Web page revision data
§
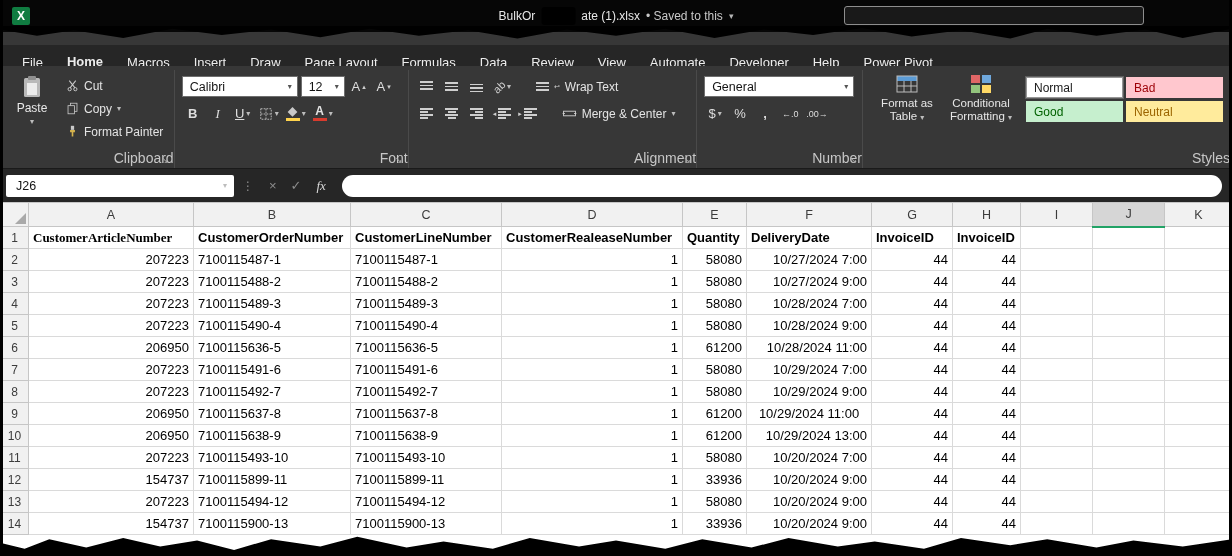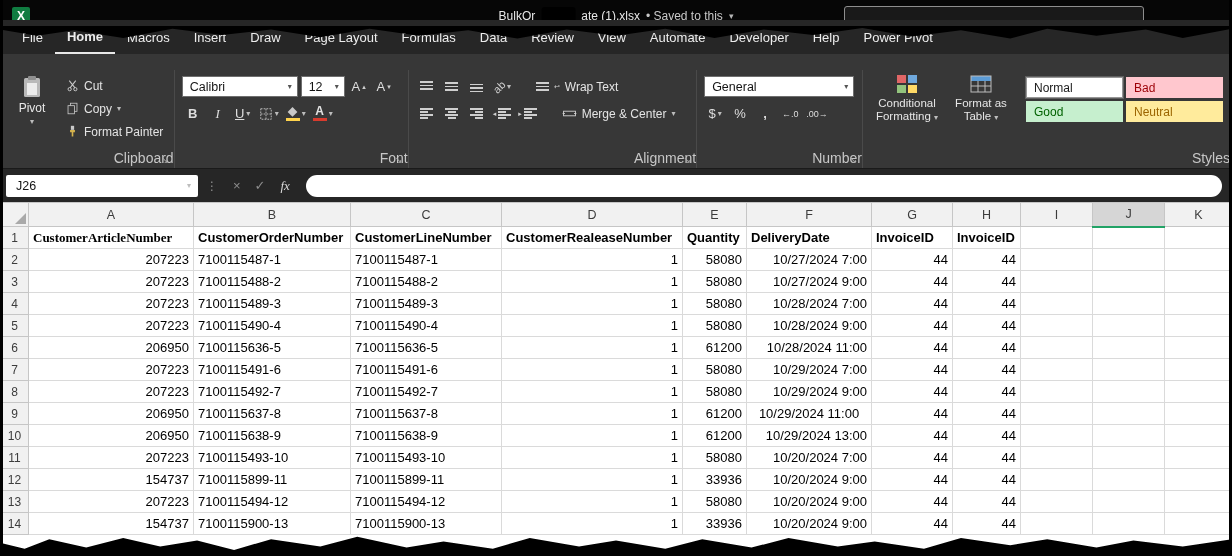--- a/index.html
+++ b/index.html
@@ -15,21 +15,21 @@
                   display:flex; align-items:center; gap:6px; font-size:12px; white-space:nowrap; }
   .tear-blob { display:inline-block; width:34px; height:18px; background:#000; border-radius:3px; }
   .title-center .saved { color:#c9c9c9; }
   .title-center .dd { color:#b5b5b5; font-size:9px; }
   .search-box { position:absolute; right:88px; top:6px; width:300px; height:19px; background:#191919;
                 border:1px solid #8d8d8d; border-radius:3px; }
   .titlebar-tear { position:absolute; left:0; right:0; top:26px; height:14px; background:#000; z-index:6; pointer-events:none;
     clip-path:polygon(0 0,100% 0,100% 20%,96% 85%,93% 25%,89% 70%,85% 20%,82% 90%,78% 30%,74% 75%,70% 15%,66% 65%,62% 25%,58% 85%,54% 20%,50% 70%,46% 25%,42% 90%,38% 30%,34% 70%,30% 20%,26% 80%,22% 25%,18% 65%,14% 20%,10% 85%,6% 30%,3% 70%,0 25%); }
 
   
-  .menubar { position:absolute; top:20px; left:0; right:0; height:34px; background:#262626; }
+  .menubar { position:absolute; top:45px; left:0; right:0; height:34px; background:#262626; }
   .mtabs { display:flex; align-items:stretch; height:100%; padding-left:10px; }
   .mtab { display:flex; align-items:center; padding:0 12px; color:#ededed; font-size:13px; cursor:default; }
   .mtab.active { font-weight:bold; border-bottom:2px solid #e8e8e8; }
 
   
   .ribbon { position:absolute; top:66px; left:0; right:0; height:102px; background:#373737; display:flex; padding:4px 2px 0; }
   .group { position:relative; padding:0 7px 18px; }
   .group + .group { border-left:1px solid #4a4a4a; }
   .glabel { position:absolute; bottom:2px; left:0; right:0; text-align:right; font-size:14px; color:#c7c7c7; }
   .launcher { position:absolute; bottom:3px; right:5px; font-size:9px; color:#adadad; }
@@ -71,21 +71,21 @@
             color:#e6e6e6; font-size:11.5px; line-height:1.15; padding-top:4px; }
   .style-gallery { display:grid; grid-template-columns:repeat(2,97px); grid-auto-rows:21px; gap:3px;
                    padding-top:7px; margin-left:8px; align-content:start; }
   .style-cell { font-size:12px; display:flex; align-items:center; padding-left:7px; border:1px solid transparent;
                 white-space:nowrap; overflow:hidden; }
   .style-cell.selected { border:1px solid #969696; outline:1px solid #5f5f5f; }
 
   
   .formulabar { position:absolute; top:168px; left:0; right:0; height:34px; background:#262626;
                 display:flex; align-items:center; border-top:1px solid #1a1a1a; }
-  .namebox { width:192px; height:22px; background:#fff; margin-left:6px; display:flex; align-items:center;
+  .namebox { width:228px; height:22px; background:#fff; margin-left:6px; display:flex; align-items:center;
              justify-content:space-between; padding:0 7px 0 10px; font-size:12.5px; color:#141414; border-radius:2px; }
   .fb-dots { color:#8d8d8d; margin:0 8px; font-size:12px; }
   .fb-btn { color:#8d8d8d; font-size:13px; margin:0 7px; }
   .fb-fx { font-family:"Liberation Serif",serif; font-style:italic; color:#d9d9d9; font-size:13px; margin:0 8px; }
   .formula-input { flex:1; height:22px; background:#fff; border-radius:11px; margin:0 10px 0 8px; }
 
   
   .grid { position:absolute; top:202px; left:0; right:0; bottom:0; background:#fff; }
   table { border-collapse:collapse; table-layout:fixed; width:1232px; }
   th { background:#f1f1f1; border:1px solid #c6c6c6; color:#3c3c3c; font-weight:400; }
@@ -146,21 +146,21 @@
 
     <div class="group g-clipboard">
       <div class="paste-btn">
         <span class="icn">
           <svg width="22" height="24" viewBox="0 0 22 24">
               <rect x="3" y="3" width="16" height="19" rx="1.5" fill="#b9b9b9"></rect>
               <rect x="7" y="1" width="8" height="4" rx="1" fill="#8f8f8f"></rect>
               <rect x="6" y="8" width="10" height="12" fill="#ececec"></rect>
             </svg>
         </span>
-        <span>Pivot</span>
+        <span>Paste</span>
         <span class="dd">▾</span>
       </div>
       <div class="clip-col">
         <div class="rbtn">
           <span class="icn">
             <svg width="13" height="13" viewBox="0 0 16 16">
                 <path d="M4 2 L11 11 M12 2 L5 11" stroke="#c9c9c9" stroke-width="1.3" fill="none"></path>
                 <circle cx="4.5" cy="12.5" r="2" fill="none" stroke="#c9c9c9" stroke-width="1.2"></circle>
                 <circle cx="11.5" cy="12.5" r="2" fill="none" stroke="#c9c9c9" stroke-width="1.2"></circle>
               </svg>
@@ -367,37 +367,37 @@
         </div>
       </div>
       <span class="glabel">Number</span>
       <span class="launcher">↘</span>
     </div>
 
     <div class="group g-styles">
       <div class="bigbtn">
         <span class="icn">
           <svg width="22" height="20" viewBox="0 0 22 20">
+              <rect x="1" y="2" width="20" height="5" fill="#5b9bd5"></rect>
+              <rect x="1" y="2" width="20" height="16" fill="none" stroke="#bdbdbd"></rect>
+              <path d="M1 12h20 M8 7v11 M15 7v11" stroke="#bdbdbd" fill="none"></path>
+            </svg>
+        </span>
+        <span class="blabel"><span>Format as Table</span> <span class="dd">▾</span></span>
+      </div>
+      <div class="bigbtn">
+        <span class="icn">
+          <svg width="22" height="20" viewBox="0 0 22 20">
               <rect x="1" y="1" width="9" height="8" fill="#e06666"></rect>
               <rect x="12" y="1" width="9" height="8" fill="#6fa8dc"></rect>
               <rect x="1" y="11" width="9" height="8" fill="#93c47d"></rect>
               <rect x="12" y="11" width="9" height="8" fill="#ffd966"></rect>
             </svg>
         </span>
         <span class="blabel"><span>Conditional Formatting</span> <span class="dd">▾</span></span>
-      </div>
-      <div class="bigbtn">
-        <span class="icn">
-          <svg width="22" height="20" viewBox="0 0 22 20">
-              <rect x="1" y="2" width="20" height="5" fill="#5b9bd5"></rect>
-              <rect x="1" y="2" width="20" height="16" fill="none" stroke="#bdbdbd"></rect>
-              <path d="M1 12h20 M8 7v11 M15 7v11" stroke="#bdbdbd" fill="none"></path>
-            </svg>
-        </span>
-        <span class="blabel"><span>Format as Table</span> <span class="dd">▾</span></span>
       </div>
       <div class="style-gallery">
           <div class="style-cell selected" style="background: rgb(255, 255, 255); color: rgb(26, 26, 26);">Normal</div>
           <div class="style-cell" style="background: rgb(255, 199, 206); color: rgb(156, 0, 6);">Bad</div>
           <div class="style-cell" style="background: rgb(198, 239, 206); color: rgb(0, 97, 0);">Good</div>
           <div class="style-cell" style="background: rgb(255, 235, 156); color: rgb(156, 101, 0);">Neutral</div>
         </div>
       <span class="glabel">Styles</span>
     </div>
§
● PROBLEM TO WORK ON:
Look through the entries above. Copy each line in which the string "flex" occurs.

● RESULT FOR THIS TASK:
                   display:flex; align-items:center; gap:6px; font-size:12px; white-space:nowrap; }
   .mtabs { display:flex; align-items:stretch; height:100%; padding-left:10px; }
   .mtab { display:flex; align-items:center; padding:0 12px; color:#ededed; font-size:13px; cursor:default; }
   .ribbon { position:absolute; top:66px; left:0; right:0; height:102px; background:#373737; display:flex; padding:4px 2px 0; }
   .style-cell { font-size:12px; display:flex; align-items:center; padding-left:7px; border:1px solid transparent;
                 display:flex; align-items:center; border-top:1px solid #1a1a1a; }
-  .namebox { width:192px; height:22px; background:#fff; margin-left:6px; display:flex; align-items:center;
+  .namebox { width:228px; height:22px; background:#fff; margin-left:6px; display:flex; align-items:center;
   .formula-input { flex:1; height:22px; background:#fff; border-radius:11px; margin:0 10px 0 8px; }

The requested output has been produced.